On Monday evening, the 14th, the Seventeenth Ohio, Col. Connell, was quietly reposing in Camp Coffey, at the foot of the Big Hill, surrounded by castellated mountains, and happy in the recollections of the golden days preceding, when they found how warm Kentucky hearts can be in the kindness of Richmond. But they had come to the South, not to receive magnificent ovations, but to fight, and they were not sorry to receive the command to march to London. One day was spent in making the road passable, and on the 16th our brave boys, each company detailed to push hard, yell at mules, “chunk,” and pry its own wagon, marched through a weary rain, and at nightfall encamped on a wet hillside-Camp Goulding. That night, while a few of us sat trying to dry our clothes before the fire, a messenger came from Col. Garrard, in command at this post, saying that Gen. Zollicoffer was advancing by forced marches toward London, and would certainly attack one of us. As it was most probable that Camp Wild Cat, long hated for the protection it has given to the Union men of this mountain region, would be the point of attack, he desired us, if possible, to cooperate with him in meeting the enemy. The next morning, while our regiment pushed for-ward toward Rockcastle, now on its prescribed line of march, Lieut. Showers and myself rode through the mountains here bearing promises of all the assistance possible, though that was necessarily a vague hope, as you will see what we had to do to fulfil it. Immediately after our arrival, Col. Garrard--a plain, earnest, brave, and cautious man, possessing all the virtues which belong to the Kentucky character, with none of those foibles which we of the North attach to it from our point of view — took us over his camp to see the situation of things. The strength of the position has been greatly over-estimated.

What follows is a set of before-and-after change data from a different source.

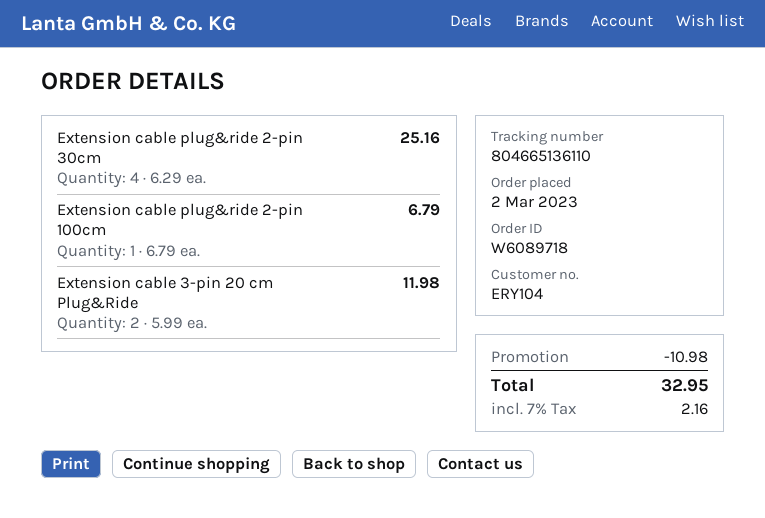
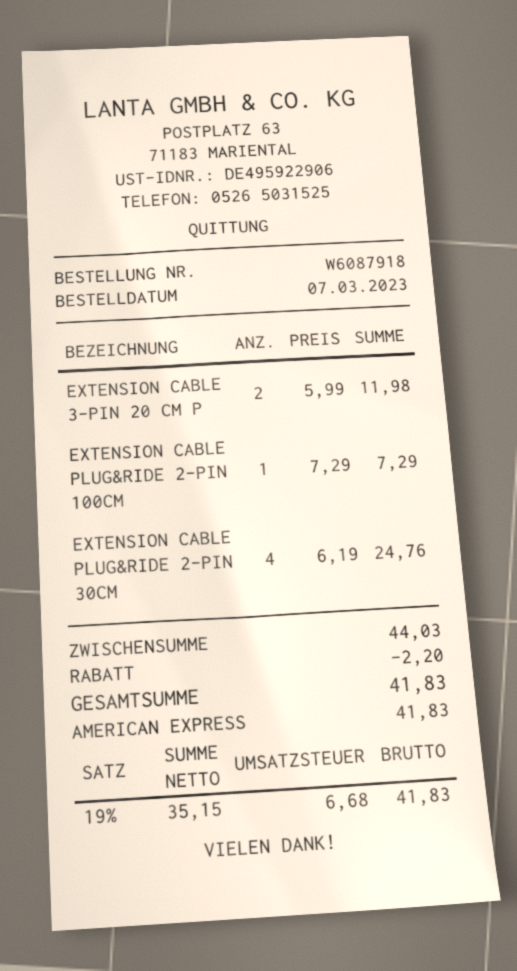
order number: W6089718 -> W6087918
order date: 2023-03-02 -> 2023-03-07
Extension cable plug&ride 2-pin 30cm: 4 x 6.29 = 25.16 -> 4 x 6.19 = 24.76
Extension cable plug&ride 2-pin 100cm: 1 x 6.79 = 6.79 -> 1 x 7.29 = 7.29
discount: 10.98 -> 2.20
tax: 7% = 2.16 -> 19% = 6.68
total: 32.95 -> 41.83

After crossing Rockcastle River, the road ascends gradually, for about two miles, a wooded ridge, with steep sides, looking, on the west, toward the slightly-diverging river, and on the east, into a valley, broken by frequent spurs from the hills, heavily timbered for the most part with oak and pine. The highway then deflected from the river to the left, creeping around a frowning limestone cliff which sweeps, around in almost a semicircle, its face to the road, its back high and thick with evergreens, leaning on the river. After winding along the foot of this cliff for a distance of three hundred yards, you rise by a steep ascent to an open space on which Col. Garrard had pitched his camp. Leaving this space you find yourself at the base of another cliff, thrown across from the first one I have mentioned, and forming the front of another ridge stretching nearly parallel to the first, but beyond its furthest extremity to the distance of three-quarters of a mile. This ridge is wider than the first, by which it is commanded, and upon it, at a distance of about two hundred and fifty yards, were encamped a small body of Home Guards. At the point where their tents were pitched, the valley — or rather broken succession of valleys, of which I have spoken, running back from the point where the road crosses the river, and forming the left outlook of the road, is divided by a narrow ridge, barely wide enough for a single wagon to pass. This ridge is about a hundred yards long, and at its east end rises into a bluff commanding every portion of the camp. A road, known as the Winding Glades road, runs on this natural bridge, and crossing a wilderness of hills intersects the Richmond road at a point four miles distant from the upper Rockcastle ford, and nine miles from London. The bluff over which it climbs after leaving the Home Guard camp, was the first position of great importance which met the eye. It could be reached either by marching from London by the Winding Glades road, or by crossing the hills which intervened between it and the road running from the camp to London. To defend this point nothing had been done except to cut trees across the Winding Glades road, at various places within two miles of the camp. An enemy in possession of this road would have been able to cannonade the camp, and at the same time, by throwing skirmishers along the valley and over the hills toward the lower Rockcastle ford, surround any force situated on the camp ground.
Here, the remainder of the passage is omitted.